Why Learn Japanese: The Role of Japanese Media
Introduction
(Research done by our member, Mahdi Austian) Our goal is to survey how prevalent anime culture is as the motivation for Japanese learners. We mined 50 reddit threads from r/LearnJapanese subreddit pertaining to reasons why people study Japanese. Afterward, we conducted exploratory analysis to quantify the presence of anime-related keywords in the top 10 comments of the threads. Such words were mentioned in 40% of the comments indicating that Japanese media and entertainment comprehension is a key factor for students learning Japanese.
Methods & Data
Data Collection
Using googlesearch-python package, we scraped google search results related to the query “reason learn japanese site:reddit.com”. From these results, we manually filtered out unrelated threads and narrowed down the number from 228 to 50. And with the threads, we used praw (a reddit API wrapper) to collect each of the top 10 original comments. If less than 10 comments, we took all the comments that were available.
Data Preprocessing
Before creating the corpus to analyze, we preprocessed the data by performing the following filters for the text:
- Removing URLs
- Removing Emails
- Removing Non-Alphanumeric Characters
Remove Stopwords
To avoid dilution from irrelevant English words, we used the nltk stopwords list plus the additional set of stopwords below. We removed all the stopwords from our dataset before the analysis.

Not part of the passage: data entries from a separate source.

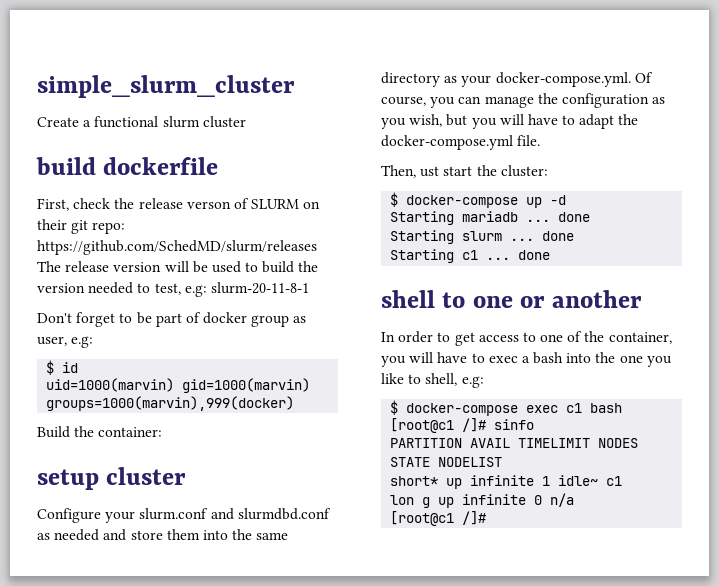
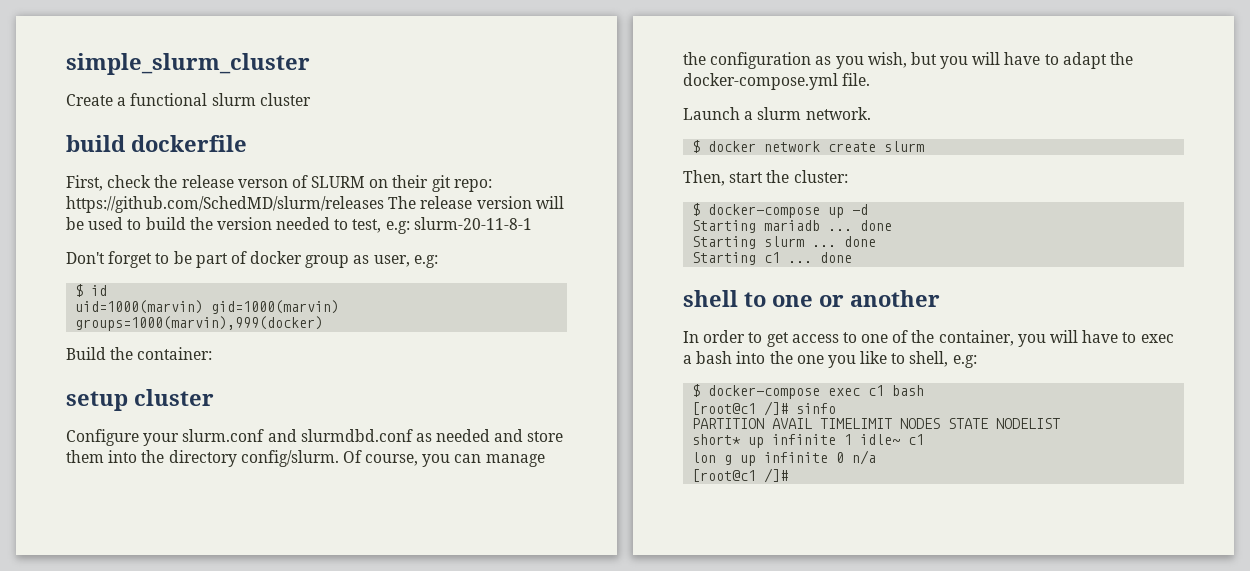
[256,532,289,540] [381,72,631,87] same directory as your docker-compose.yml. -> [168,450,339,467] directory config/slurm.
(541, 140) none -> [683,107,871,120] [692,140,925,153] // Launch a slurm network. // $ docker network create slurm
[420,166,440,177] ust -> (725, 178) none

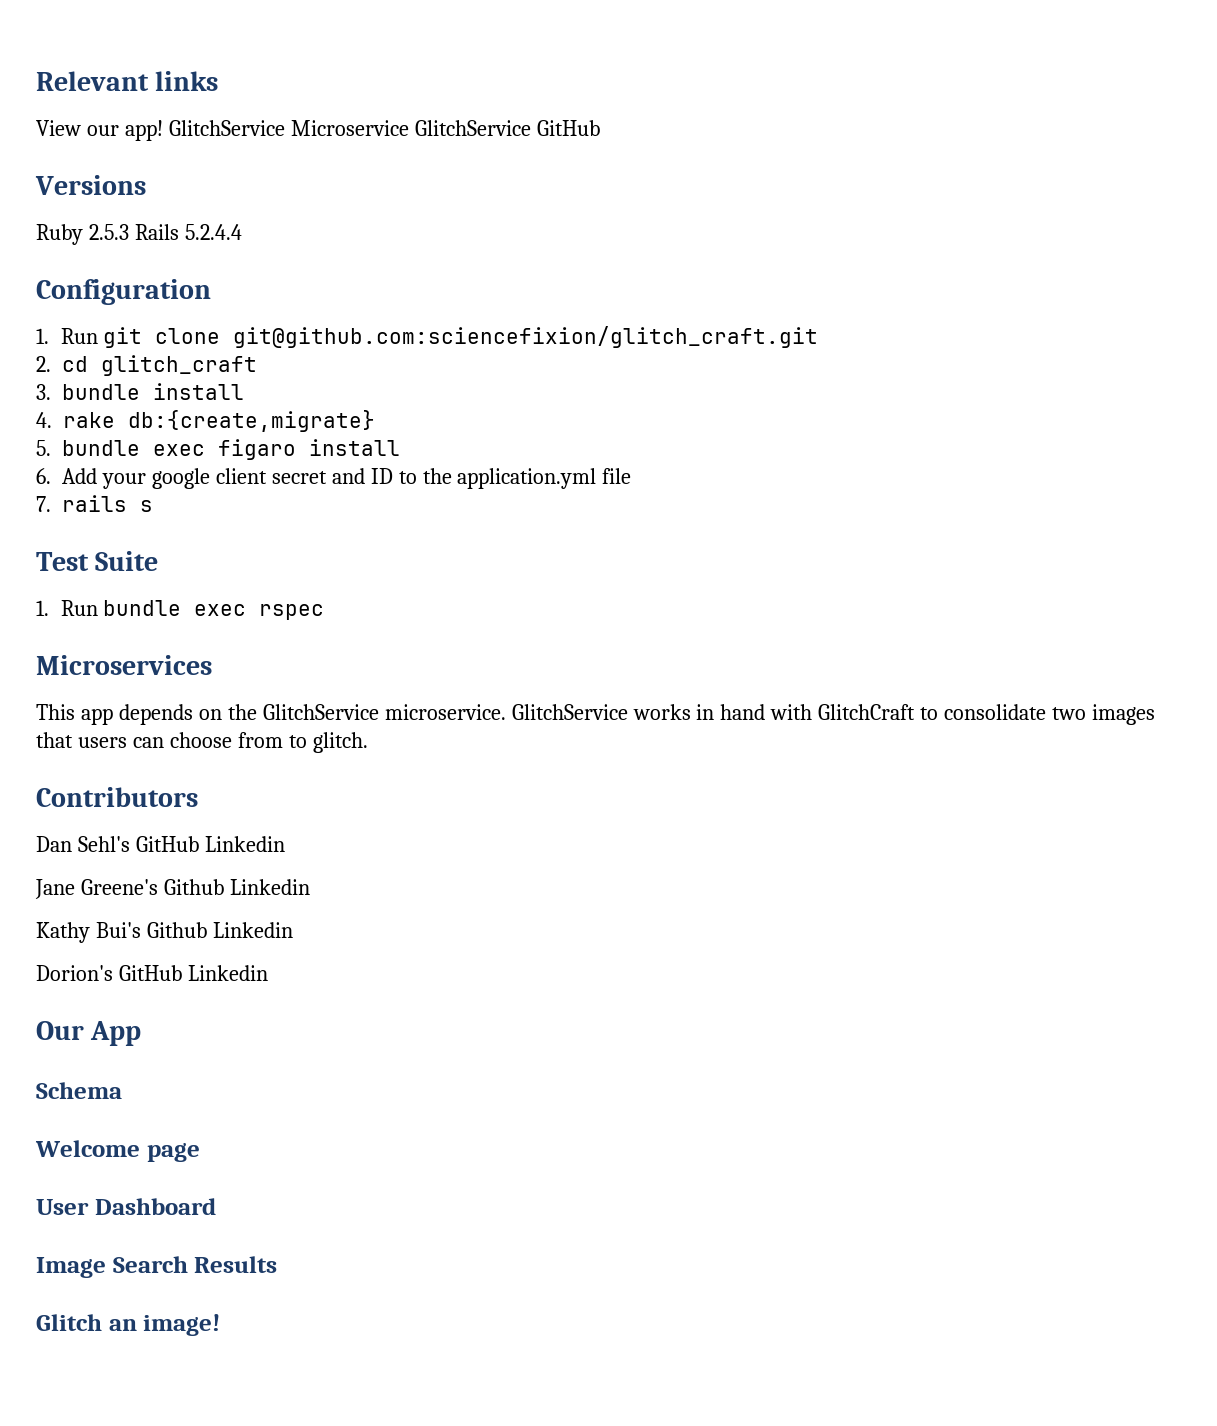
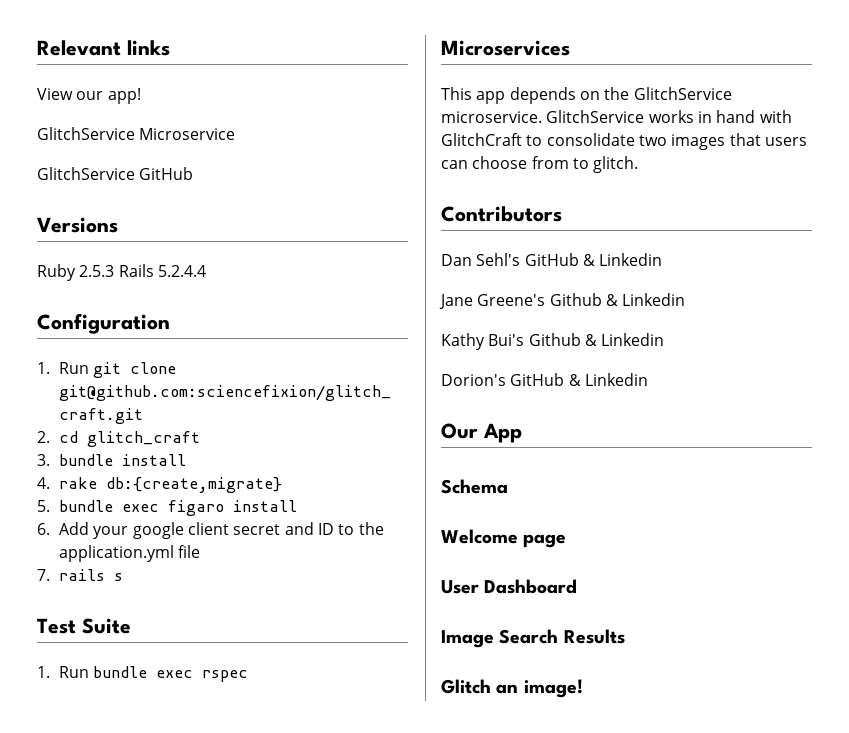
(163, 130) none -> (141, 96) //
(409, 128) none -> (236, 134) //
(199, 844) none -> [582,254,595,266] &
(224, 887) none -> [605,294,618,306] &
(207, 930) none -> [584,334,597,346] &
(182, 973) none -> [568,374,581,386] &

["wanted", "really", "learn", "language", "japanese", "want", "reason", "why", 'interest', 'learning', 'year', 'started', 'english', "English", "love", "now", 'reddit', 'www', 'http', 'https', 'learnjapanese', 'get', 'got', 'also', 'like', 'since', 'though', 'comment', 'com', 'time', 'know', 'motivation', 'hope', 'year', 'study', 'people', 'would', 'think', 'thing', 'never', 'could', 'studying', 'one', 'day', 'ago', 'new', 'motivate', 'language', 'something', 'interested', 'awesome', 'good']
Lemmatization
Lemmatization considers the context and converts the word to its standardized base form (Stanford NLP Group, n.d.) . This allows for focus on the meaning of the words, preventing reduced frequency due their multiple variations.
Example:
- am, are, is => be
- car, cars, car's, cars' => car
Analysis
List of Keywords
We used this list of keywords to determine whether a comment involves Japanese media and entertainment as a learning motivation as well as other categories
- To enjoy Japanese media: [anime, manga, game, novel, otaku, weaboo, weeb, music, media]
- For travel in Japan: [travel, culture, food]
- To live in Japan: [work, live, dating, marry]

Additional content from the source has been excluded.